[Start of Attachment]

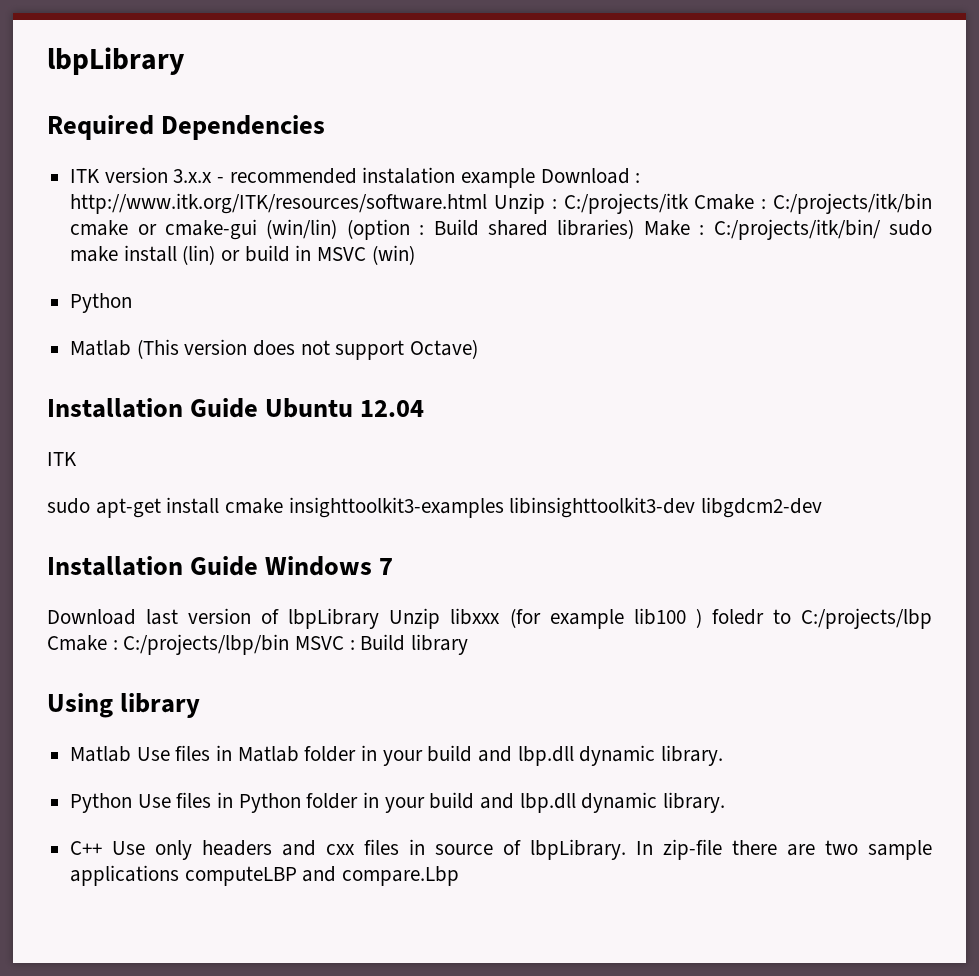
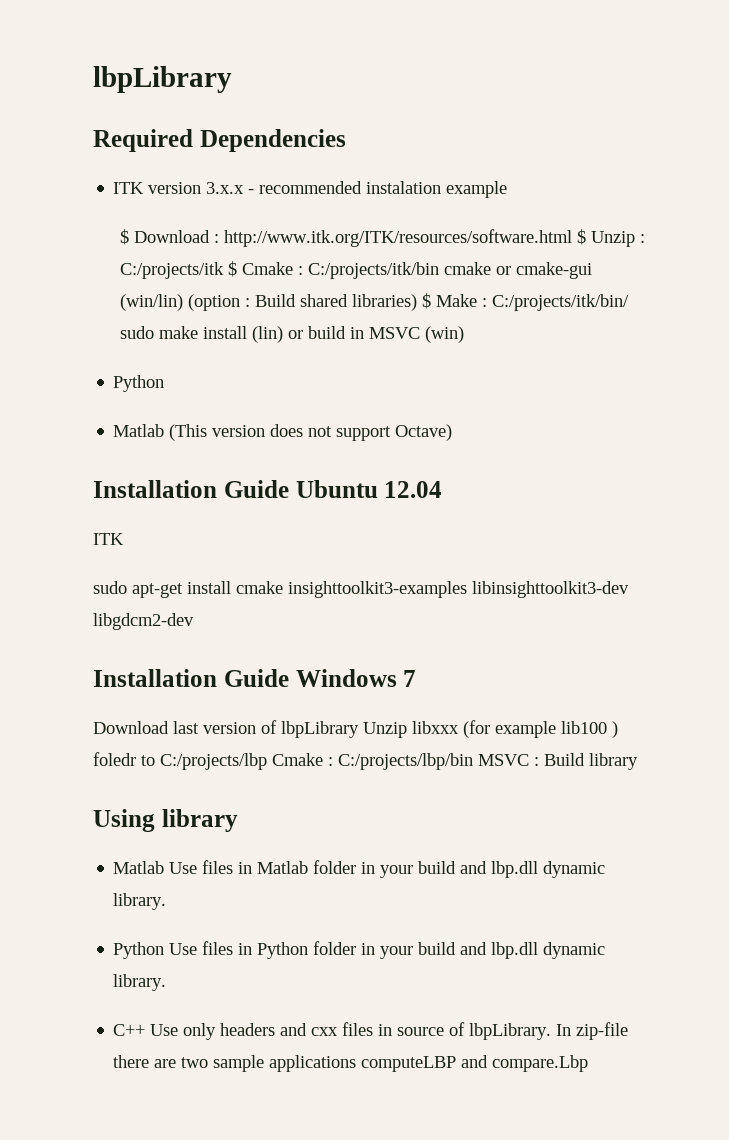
(536, 178) none -> [119,229,129,245] // $
(488, 203) none -> [576,229,586,245] $
(689, 203) none -> [227,261,237,277] $
(635, 229) none -> [421,293,431,309] $

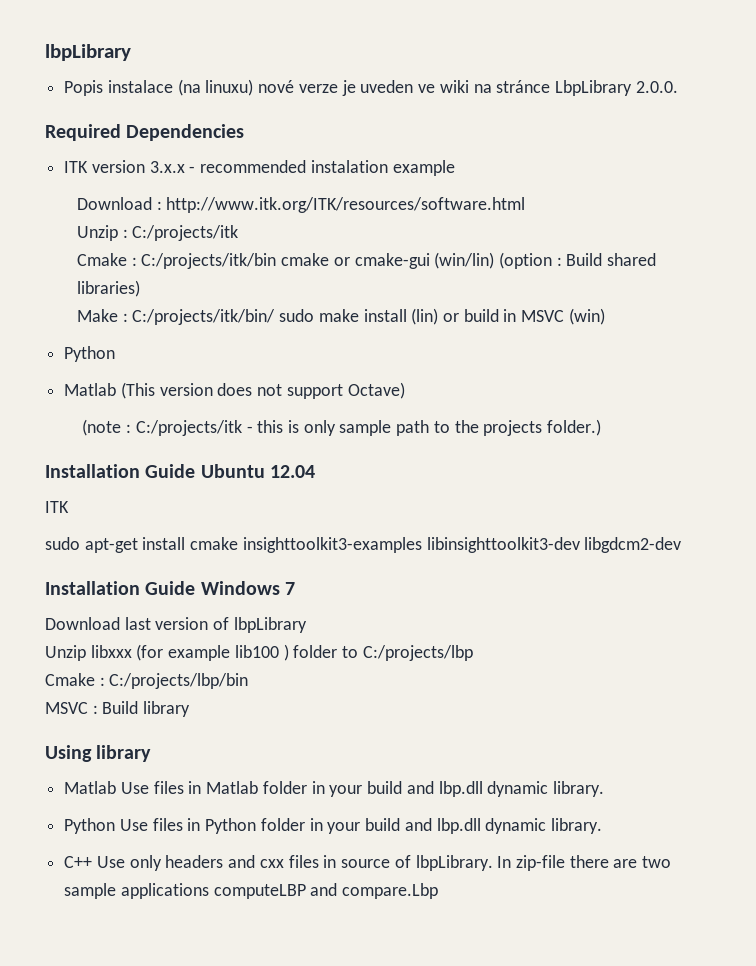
[93,66,232,93] lbpLibrary -> [45,44,131,61] [64,79,678,96] lbpLibrary // Popis instalace (na linuxu) nové verze je uveden ve wiki na stránce LbpLibrary 2.0.0.
[119,229,129,245] $ -> (455, 168) none
[576,229,586,245] $ -> (526, 205) //
[227,261,237,277] $ -> (239, 233) //
[421,293,431,309] $ -> (140, 288) //
(453, 432) none -> [82,419,602,436] // (note : C:/projects/itk - this is only sample path to the projects folder.)
(359, 729) none -> (307, 625) //
[93,752,136,766] foledr -> [293,645,338,658] folder
(267, 761) none -> (473, 653) //
(473, 761) none -> (249, 681) //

[End of Attachment]

TASK PROMPT: Verbatim output of the entries is required, with each image left out.

WRITTEN RESPONSE:
(536, 178) none -> [119,229,129,245] // $
(488, 203) none -> [576,229,586,245] $
(689, 203) none -> [227,261,237,277] $
(635, 229) none -> [421,293,431,309] $

[93,66,232,93] lbpLibrary -> [45,44,131,61] [64,79,678,96] lbpLibrary // Popis instalace (na linuxu) nové verze je uveden ve wiki na stránce LbpLibrary 2.0.0.
[119,229,129,245] $ -> (455, 168) none
[576,229,586,245] $ -> (526, 205) //
[227,261,237,277] $ -> (239, 233) //
[421,293,431,309] $ -> (140, 288) //
(453, 432) none -> [82,419,602,436] // (note : C:/projects/itk - this is only sample path to the projects folder.)
(359, 729) none -> (307, 625) //
[93,752,136,766] foledr -> [293,645,338,658] folder
(267, 761) none -> (473, 653) //
(473, 761) none -> (249, 681) //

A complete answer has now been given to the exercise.